Tiago Queiroz/Estadão
Tiago Queiroz/Estadão

Senadores querem derrubar decretos de armas na quinta-feira

Se não forem anuladas, normas que flexibilizaram o acesso a armas e munições entram em vigor na semana que vem

Daniel Weterman, O Estado de S.Paulo

05 de abril de 2021 | 17h38

BRASÍLIA - O Senado se articula para derrubar quatro decretos do presidente Jair Bolsonaro que flexibilizaram o acesso a armas e munições no País. Os senadores decidiram pautar projetos revertendo esses atos para a próxima quinta-feira, 8. Se não forem anuladas, as novas normas editadas pelo presidente entram em vigor na semana que vem.

Após passar pelo Senado, a derrubada dos decretos ainda vai depender da Câmara dos Deputados. Todos foram assinados por Bolsonaro em fevereiro e entram em vigor no próximo dia 12. Um deles aumenta de quatro para seis o número máximo de armas que um cidadão pode ter. A possibilidade é aceita desde que a pessoa seja portadora do Certificado de Registro de Arma de Fogo. A quantidade sobe para oito no caso de profissionais da segurança pública, como policiais. Além disso, o governo passou a permitir explicitamente o porte simultâneo, ou seja, a autorização para uso fora de casa, de duas armas por pessoa. Antes, a quantidade não estava especificada. 
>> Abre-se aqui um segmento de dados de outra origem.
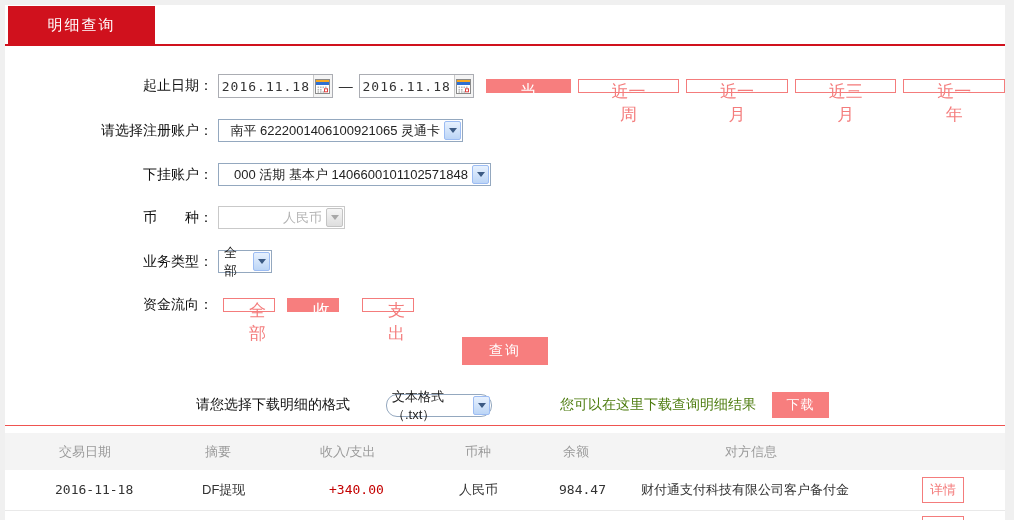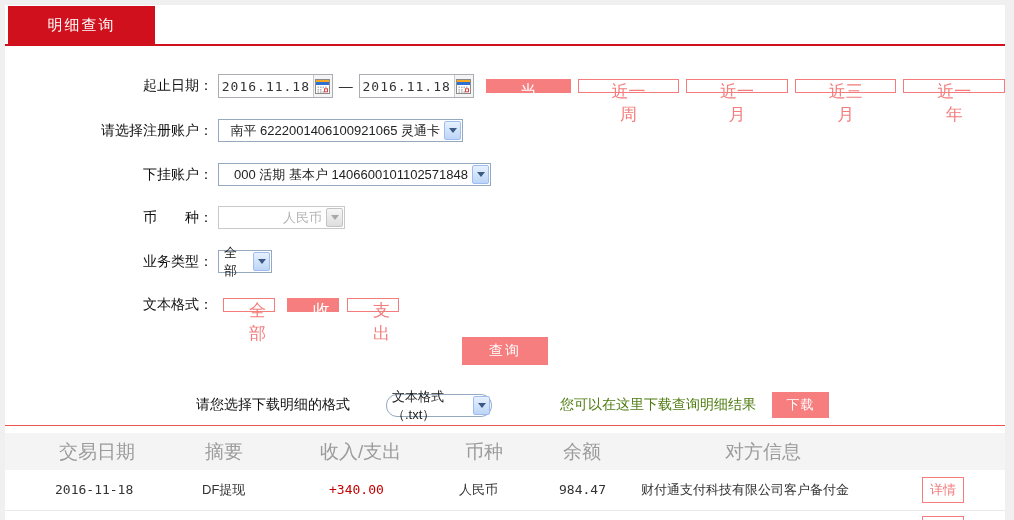--- a/index.html
+++ b/index.html
@@ -47,21 +47,21 @@
 
   .dl-row{position:absolute;left:0;top:392px;width:100%;height:26px;}
   .dl-label{position:absolute;left:191px;top:0;height:26px;display:flex;align-items:center;font-size:14px;color:#111;}
   .dl-select{position:absolute;left:381px;top:2px;width:106px;border-radius:11px;}
   .dl-hint{position:absolute;left:555px;top:0;height:26px;display:flex;align-items:center;font-size:14px;color:#4d7c0f;}
   .dl-btn{position:absolute;left:767px;top:0;width:57px;height:26px;background:var(--salmon-fill);border:none;color:#fff;
           font-size:13px;letter-spacing:1px;cursor:pointer;font-family:"Liberation Sans",sans-serif;}
 
   .result-divider{position:absolute;left:0;top:425px;width:100%;height:1px;background:#ef5350;}
   .thead{position:absolute;left:0;top:433px;width:100%;height:37px;background:#f4f4f4;}
-  .th{position:absolute;top:0;line-height:37px;font-size:19px;color:var(--grey-text);}
+  .th{position:absolute;top:0;line-height:37px;font-size:13px;color:var(--grey-text);}
   .trow{position:absolute;left:0;top:470px;width:100%;height:41px;border-bottom:1px solid #e9e9e9;background:#fff;}
   .td{position:absolute;top:0;line-height:40px;font-size:13px;color:#333;}
   .td.mono{font-family:"DejaVu Sans Mono",monospace;}
   .td.amount{color:var(--amount-red);}
   .detail-btn{position:absolute;left:917px;width:42px;height:26px;background:#fff;border:1px solid var(--salmon);
               color:var(--salmon);font-size:13px;cursor:pointer;font-family:"Liberation Sans",sans-serif;}
   .detail-btn.row1{top:7px;}
   .detail-btn.row2{position:absolute;top:516px;}
 </style>
 </head>
@@ -169,25 +169,25 @@
         <div class="xp-select" style="width:54px;">
           <span>全部</span>
           <span class="xp-arrow">
               <i class="tri"></i>
             </span>
         </div>
       </div>
     </div>
 
     <div class="frow" style="top:292px;height:26px;">
-      <div class="flabel">文本格式：</div>
+      <div class="flabel">资金流向：</div>
       <div class="controls">
         <button class="qbtn" style="margin-left:5px;width:44px;">全部</button>
         <button class="qbtn filled" style="width:48px;margin-left:12px;">收入</button>
-        <button class="qbtn" style="width:44px;margin-left:8px;">支出</button>
+        <button class="qbtn" style="width:44px;margin-left:23px;">支出</button>
       </div>
     </div>
 
     <button class="query-btn">查询</button>
 
     <div class="dl-row">
       <div class="dl-label">请您选择下载明细的格式</div>
       <div class="xp-select dl-select">
         <span>文本格式（.txt）</span>
         <span class="xp-arrow">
Além de contrariar a política do governo, os críticos dos decretos argumentam que mudanças nesse sentido só podem ser feitas por projeto de lei, com aprovação do Congresso Nacional, em razão do Estatuto do Desarmamento. "Tais inovações podem gerar condições ainda mais propícias para a atuação das milícias no Brasil", afirmou o líder do PT no Senado, Paulo Rocha (PA), na justificativa de um dos projetos pautados. "Não podemos esperar mais. Os decretos estão na última semana passível de deliberação", afirmou o líder da minoria na Casa, Jean Paul Prates (PT-RN). 

Em 2019, no primeiro ano do governo, o Senado derrubou um decreto de Bolsonaro que flexibilizava as regras para o porte de armas no Brasil. Antes que a proposta fosse analisada pela Câmara, o Executivo recuou e anulou a própria mudança, enviando na sequência projetos de lei sobre o tema. Essas propostas, porém, não andaram no Congresso. Com a troca dos presidentes  da Câmara e do Senado, em fevereiro, Bolsonaro manifestou expectativa em avançar com a flexibilização de armas.